Poucas figuras históricas foram tão envoltas em lenda, escândalo e mistificação quanto Grigori Rasputin, o camponês siberiano que se tornou uma presença influente na corte do último czar da Rússia. Em Rasputin: A Biografia, do historiador Douglas Smith empreende uma investigação monumental para separar o homem real do fantasma folclórico que assombra o imaginário russo e ocidental há mais de um século.
Publicado em 2016, o livro é o resultado de uma pesquisa impressionante, que envolveu o acesso a arquivos anteriormente inexplorados, documentos secretos e relatos contemporâneos esquecidos. O trabalho de Smith não é apenas biográfico, mas também historiográfico: ele examina, com olhar clínico, como Rasputin foi transformado em símbolo de decadência, misticismo e conspiração – frequentemente com pouca base factual.
A desconstrução de um ícone
Uma das maiores virtudes da obra é seu comprometimento com a complexidade. Smith evita tanto a demonização quanto a hagiografia. Ele apresenta Rasputin como um ser humano multifacetado: carismático, contraditório, muitas vezes vulgar, mas também dotado de uma sensibilidade religiosa sincera, ainda que heterodoxa. A narrativa questiona a ideia de que Rasputin foi o arquétipo do vilão manipulador que arruinou o Império Russo – um retrato amplamente propagado pela imprensa sensacionalista da época e reforçado por inimigos políticos.
O autor mostra como a imagem pública de Rasputin foi construída por camadas sucessivas de boatos, preconceitos e propaganda. Acusado de corrupção, bruxaria, luxúria desenfreada e influência nefasta sobre a czarina Alexandra, Rasputin se tornou um bode expiatório conveniente para uma corte em colapso e uma sociedade à beira da revolução. Smith evidencia que, apesar de sua proximidade com a família imperial, sua verdadeira influência política era muito mais limitada do que se supunha.
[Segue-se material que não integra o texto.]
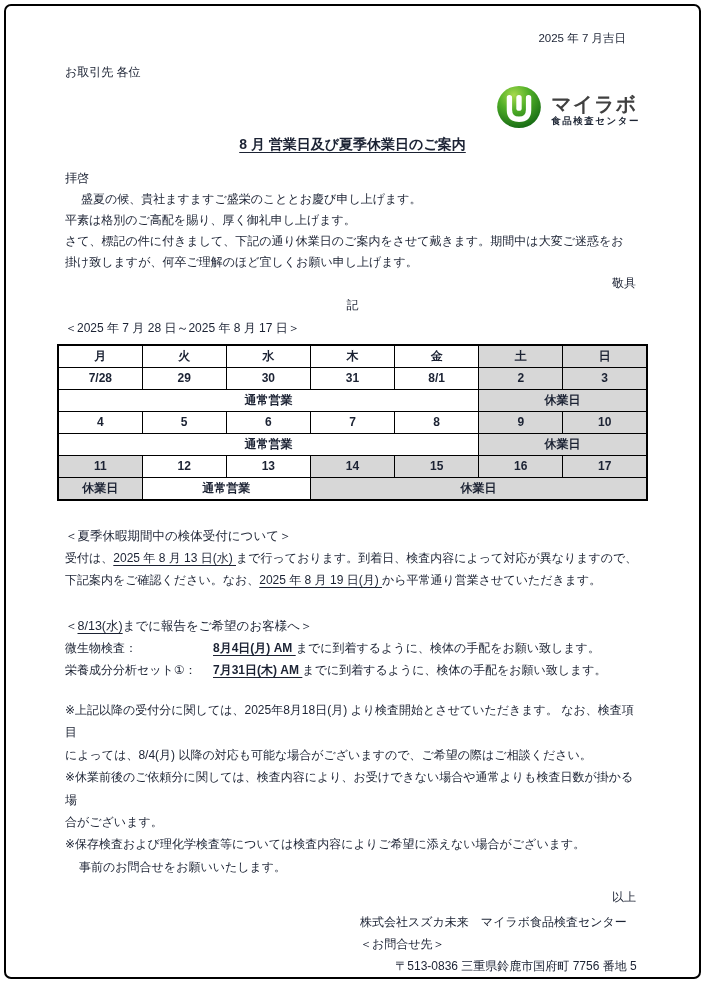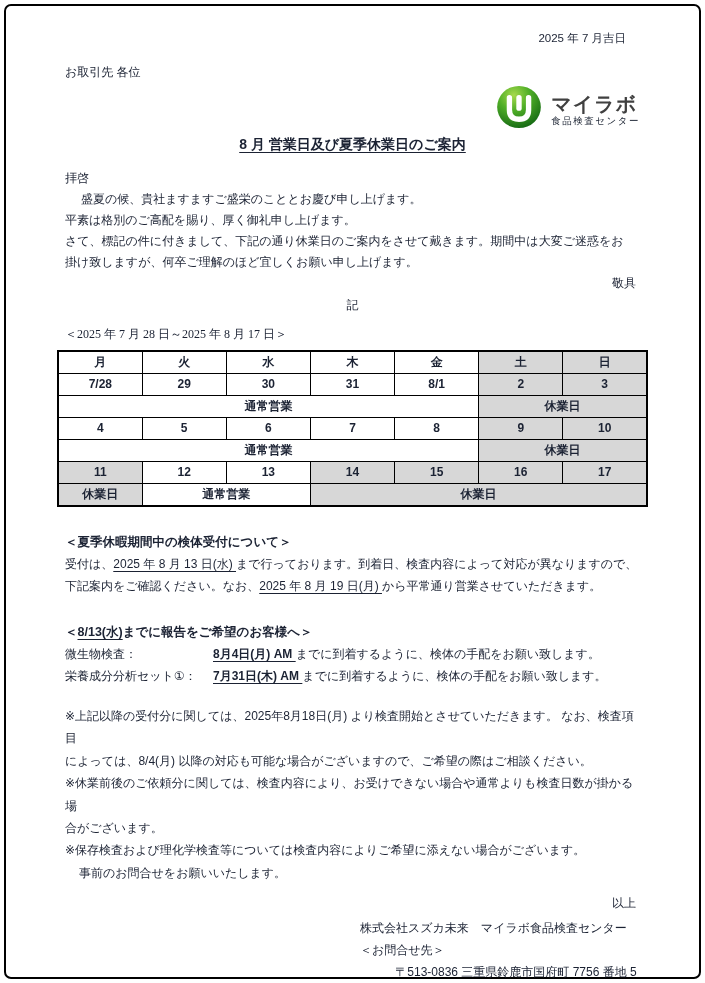--- a/index.html
+++ b/index.html
@@ -27,31 +27,31 @@
     font-size:12px;
     line-height:21px;
   }
   .date-line { text-align:right; padding-right:14px; font-size:11.5px; }
   .recipient { margin-top:13px; font-size:12px; }
   .logo-row {
     display:flex; justify-content:flex-end; align-items:center;
     gap:9px; margin-top:3px; height:48px;
   }
   .logo-text .brand { font-size:20px; font-weight:bold; color:#404040; letter-spacing:1px; line-height:22px; }
-  .logo-text .sub   { font-size:9.5px; font-weight:normal; color:#1c2433; letter-spacing:1.5px; line-height:12px; }
+  .logo-text .sub   { font-size:9.5px; font-weight:bold; color:#1c2433; letter-spacing:1.5px; line-height:12px; }
   .doc-title {
     text-align:center; font-size:14px; font-weight:bold;
     margin-top:0;
     text-decoration:underline; text-underline-offset:3px;
   }
   .salutation { margin-top:13px; }
   .greet-indent { text-indent:16px; }
   .closing-word { text-align:right; padding-right:4px; }
   .record-mark  { text-align:center; margin-top:1px; }
-  .period-line  { margin-top:8px;font-family:Liberation Serif, serif; }
+  .period-line  { margin-top:2px; }
 
   table.calendar {
     border-collapse:collapse;
     table-layout:fixed;
     width:calc(100% + 16px);
     margin:5px -8px 0 -8px;
     border:2px solid #000;
   }
   table.calendar td {
     border:1px solid #000;
@@ -60,21 +60,21 @@
     vertical-align:middle;
     font-size:12px; font-weight:bold;
     padding:0;
   }
   td.gray { background:#d7d7d7; }
   td.bl2 { border-left:2px solid #000; }
   td.br2 { border-right:2px solid #000; }
   td.bt2 { border-top:2px solid #000; }
   td.bb2 { border-bottom:2px solid #000; }
 
-  .sec-heading { font-weight:bold; font-size:12.5px; margin-top:25px; }
+  .sec-heading { font-weight:normal; font-size:12.5px; margin-top:25px; }
   .sec-body { line-height:22px; }
   u.du { text-underline-offset:3px; }
   .s2-row { line-height:22px; }
   .s2-label { display:inline-block; width:148px; }
   .s2-date { font-weight:bold; text-decoration:underline; text-underline-offset:3px; }
 
   .notes { margin-top:18px; line-height:22.4px; }
   .note-indent { padding-left:14px; }
 
   .footer-closing { text-align:right; margin-top:9px; padding-right:4px; }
Com mais de 800 páginas, o livro é denso, mas nunca maçante. Smith escreve com clareza e ritmo, equilibrando erudição com acessibilidade. O autor evita o sensacionalismo fácil, mesmo quando lida com temas escabrosos – orgias, envenenamento, visões místicas – que povoam os relatos sobre Rasputin. Ao invés disso, ele convida o leitor a refletir sobre os mecanismos de criação de mitos, os limites da memória histórica e a facilidade com que narrativas convenientes substituem a verdade.
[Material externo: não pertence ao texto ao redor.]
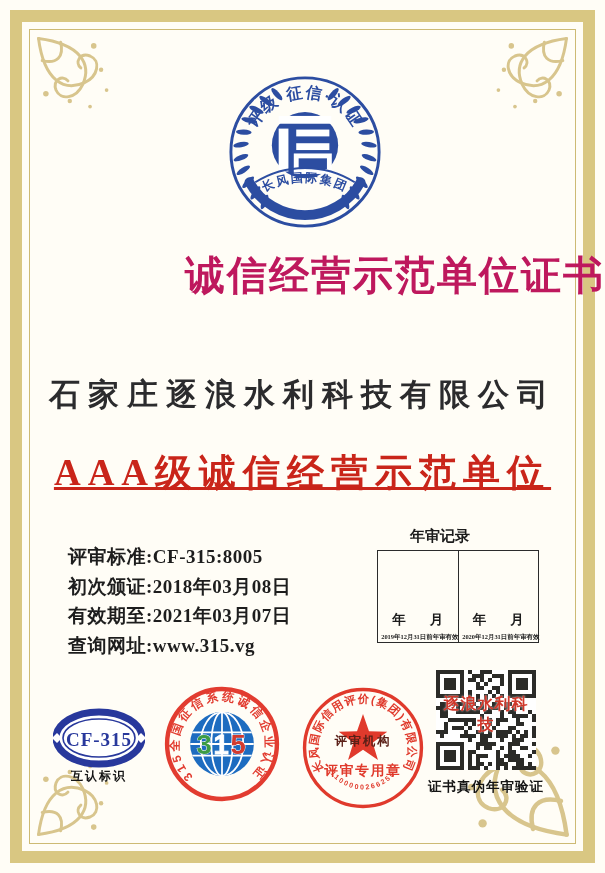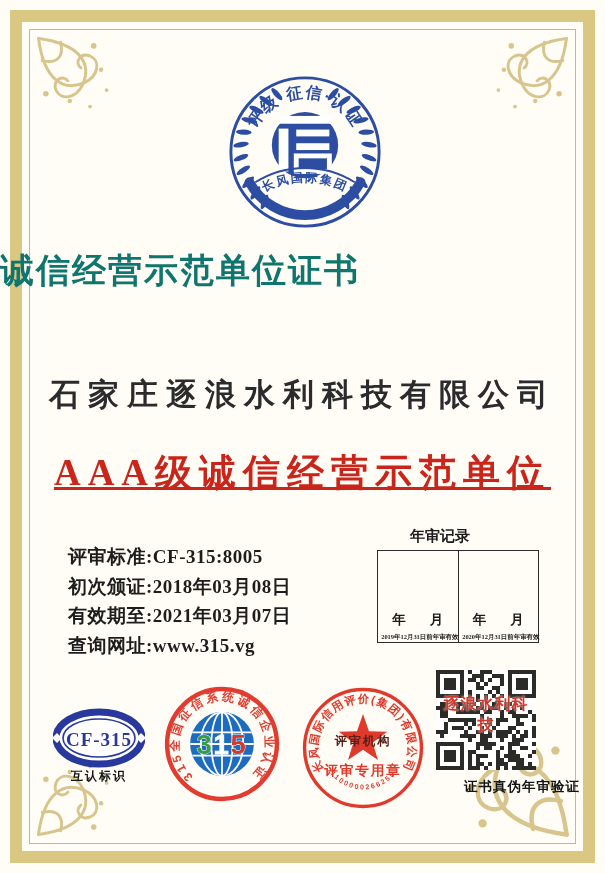--- a/index.html
+++ b/index.html
@@ -6,23 +6,23 @@
   .page{position:relative;width:605px;height:873px;background:#fffdf6;overflow:hidden;
         font-family:"Liberation Serif",serif;margin:0 auto;}
   .band{position:absolute;inset:10px;border:12px solid #d9c782;pointer-events:none;}
   .inner-line{position:absolute;inset:29px;border:1.5px solid #cdba74;pointer-events:none;}
   .fl{position:absolute;width:92px;height:92px;color:#d8c58d;}
   .fl.tl{left:33px;top:33px;}
   .fl.tr{right:33px;top:33px;transform:scaleX(-1);}
   .fl.bl{left:33px;bottom:33px;transform:scaleY(-1);}
   .fl.br{right:30px;bottom:30px;width:140px;height:140px;transform:scale(-1,-1);}
   .logo{position:absolute;left:227px;top:74px;width:156px;height:156px;}
-  .title{position:absolute;left:0;right:0;top:248px;text-align:left;
-         font-family:"Liberation Sans",sans-serif;font-weight:700;font-size:34px;
-         color:#0f766e;letter-spacing:2px;}
+  .title{position:absolute;left:0;right:0;top:248px;text-align:right;
+         font-family:"Liberation Sans",sans-serif;font-weight:700;font-size:40px;
+         color:#be185d;letter-spacing:2px;}
   .credit{position:absolute;right:58px;top:312px;font-family:"Liberation Sans",sans-serif;
           font-weight:700;font-size:17px;color:#3a3a3c;letter-spacing:.5px;}
   .company{position:absolute;left:0;right:0;top:374px;text-align:center;
            font-family:"Liberation Sans",sans-serif;font-weight:700;font-size:31px;
            color:#2b2b2d;letter-spacing:8px;}
   .award{position:absolute;left:0;right:0;top:448px;text-align:center;
          font-weight:700;font-size:37px;color:#c9251a;letter-spacing:7px;text-decoration:underline;}
   .details{position:absolute;left:68px;top:542px;}
   .details div{font-weight:700;font-size:19px;color:#1d1d1d;line-height:29.5px;letter-spacing:.5px;}
   .rev-label{position:absolute;left:378px;top:527px;font-weight:700;font-size:15px;color:#1b1b1b;margin-left:32px;}
@@ -36,21 +36,21 @@
         font-weight:700;color:#222;white-space:nowrap;transform:scale(.92);transform-origin:center bottom;}
   .cf-oval{position:absolute;left:53px;top:708px;width:92px;height:60px;}
   .cf-caption{position:absolute;left:45px;top:768px;width:108px;text-align:center;
               font-weight:700;font-size:12px;color:#141414;letter-spacing:2px;}
   .globe-seal{position:absolute;left:160px;top:682px;width:124px;height:124px;}
   .star-seal{position:absolute;left:297px;top:682px;width:132px;height:132px;}
   .qr-wrap{position:absolute;left:436px;top:670px;width:100px;height:100px;}
   .qr-overlay{position:absolute;left:0;right:0;top:24px;text-align:center;font-weight:700;
               font-size:16px;color:#d0372a;letter-spacing:1px;text-shadow:0 0 2px #fff;}
   .qr-caption{position:absolute;left:424px;top:778px;width:124px;text-align:center;
-              font-weight:700;font-size:13.5px;color:#141414;letter-spacing:1px;margin-left:36px;}
+              font-weight:700;font-size:13.5px;color:#141414;letter-spacing:1px;}
 </style>
 </head>
 <body>
 
 <div class="page">
 
   <div class="band"></div>
   <div class="inner-line"></div>
 
   <svg width="0" height="0" style="position:absolute">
Em tempos de desinformação, culto à personalidade e teorias da conspiração, a leitura de Rasputin revela-se especialmente pertinente. A figura do “homem santo” que supostamente controla os bastidores do poder evoca paralelos com dinâmicas políticas modernas, em que a percepção pública frequentemente vale mais do que os fatos. Smith nos mostra como a história pode ser manipulada, distorcida e transformada em espetáculo – um lembrete valioso para qualquer leitor crítico.
Douglas Smith entrega uma biografia definitiva e profundamente necessária, que desmistifica sem desumanizar. Rasputin: A Biografia é uma leitura essencial não apenas para quem se interessa pela Rússia czarista ou pela Revolução de 1917, mas para todos que desejam compreender como os mitos históricos são construídos – e por que precisamos, vez por outra, desconstruí-los.